Доремо отставил стакан и промокнул губы платком.
— Я бы очень хотел это сделать, Конвей, но на этой конференции не смею даже попробовать. Сириус стал настолько влиятелен, что для Элама опасно противиться ему. Мы маленькая планета… В конце концов, Конвей, вы ведь созвали эту конференцию, чтобы достичь мирного соглашения, зачем же вы одновременно послали военный корабль в систему Сатурна?
— Об этом вам рассказали сирианцы, Доремо?

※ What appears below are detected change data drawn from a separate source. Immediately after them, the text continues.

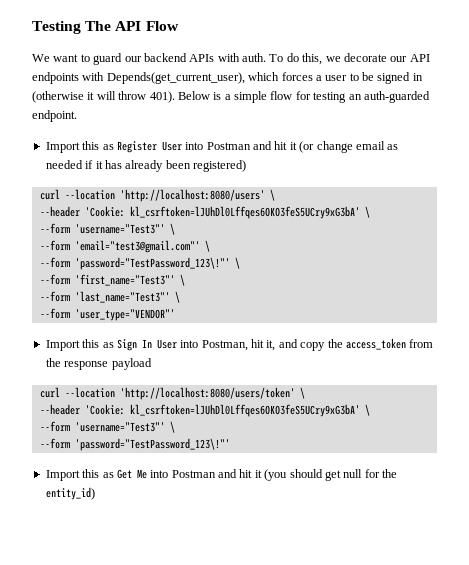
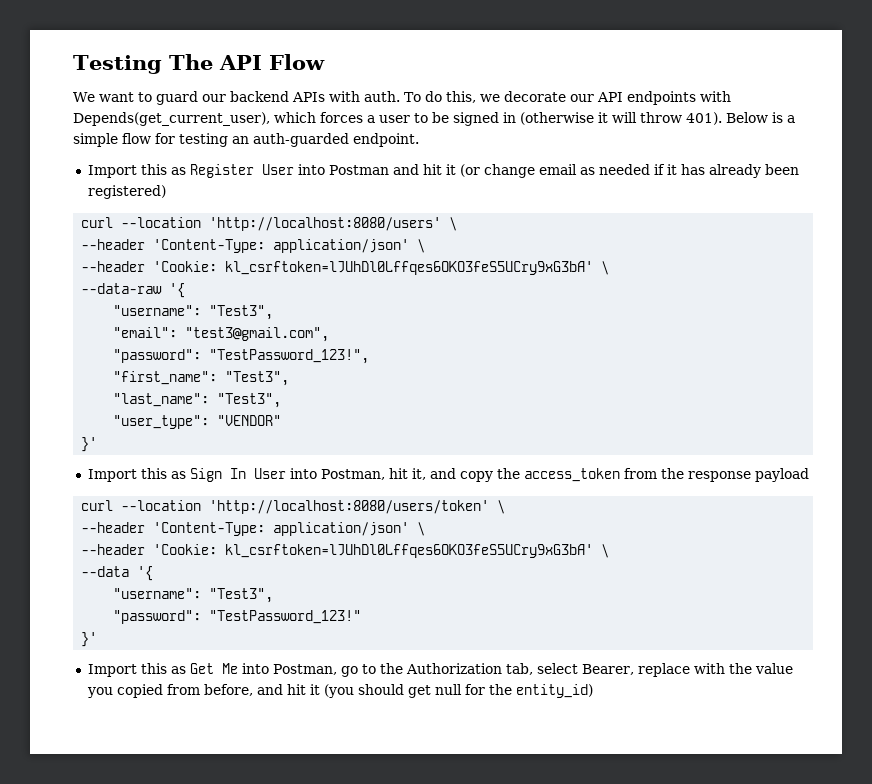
  curl --location 'http://localhost:8080/users' \
+ --header 'Content-Type: application/json' \
  --header 'Cookie: kl_csrftoken=lJUhDl0Lffqes6OKO3feS5UCry9xG3bA' \
- --form 'username="Test3"' \
- --form 'email="test3@gmail.com"' \
- --form 'password="TestPassword_123\!"' \
- --form 'first_name="Test3"' \
- --form 'last_name="Test3"' \
- --form 'user_type="VENDOR"'
+ --data-raw '{
+ "username": "Test3",
+ "email": "test3@gmail.com",
+ "password": "TestPassword_123!",
+ "first_name": "Test3",
+ "last_name": "Test3",
+ "user_type": "VENDOR"
+ }'
  curl --location 'http://localhost:8080/users/token' \
+ --header 'Content-Type: application/json' \
  --header 'Cookie: kl_csrftoken=lJUhDl0Lffqes6OKO3feS5UCry9xG3bA' \
- --form 'username="Test3"' \
- --form 'password="TestPassword_123\!"'
+ --data '{
+ "username": "Test3",
+ "password": "TestPassword_123!"
+ }'
- Import this as Get Me into Postman and hit it (you should get null for the entity_id)
+ Import this as Get Me into Postman, go to the Authorization tab, select Bearer, replace with the value you copied from before, and hit it (you should get null for the entity_id)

— Да. И представили доказательства. Я даже видел земной корабль над Вестой в магнитном захвате сирианцев. И мне сообщили, что на борту не кто иной, как сам Лаки Старр, о котором мы слышали даже на Эламе. Мне сообщили, что Старр выступит свидетелем на конференции.
Конвей медленно кивнул.
Доремо сказал:
— Если Старр признает военные действия против сирианцев — а он признает, иначе сирианцы не допустили бы его выступления, — это все, что нужно конференции. Никакой аргумент против этого не устоит. Ведь Старр, по-моему, ваш приемный сын.
— Да, — прошептал Конвей.
— Тем хуже. И если вы скажете, что он действовал без санкций с Земли, как, вероятно, вам следует поступить…
— Это правда, — сказал Конвей, — но я не готов сказать, что именно мы станем утверждать.
— Если вы откажетесь от него, вам никто не поверит. Он ведь ваш сын. Делегаты внешних миров поднимут крик о «вероломных землянах», о лицемерии Земли. Сириус этим воспользуется, а я ничего не смогу сделать. Я даже лично не смогу голосовать в пользу Земли… Земле сейчас лучше уступить.
Конвей покачал головой.
— Невозможно.
— Тогда война, — с бесконечной печалью ответил Доремо, — и мы все будем против Земли.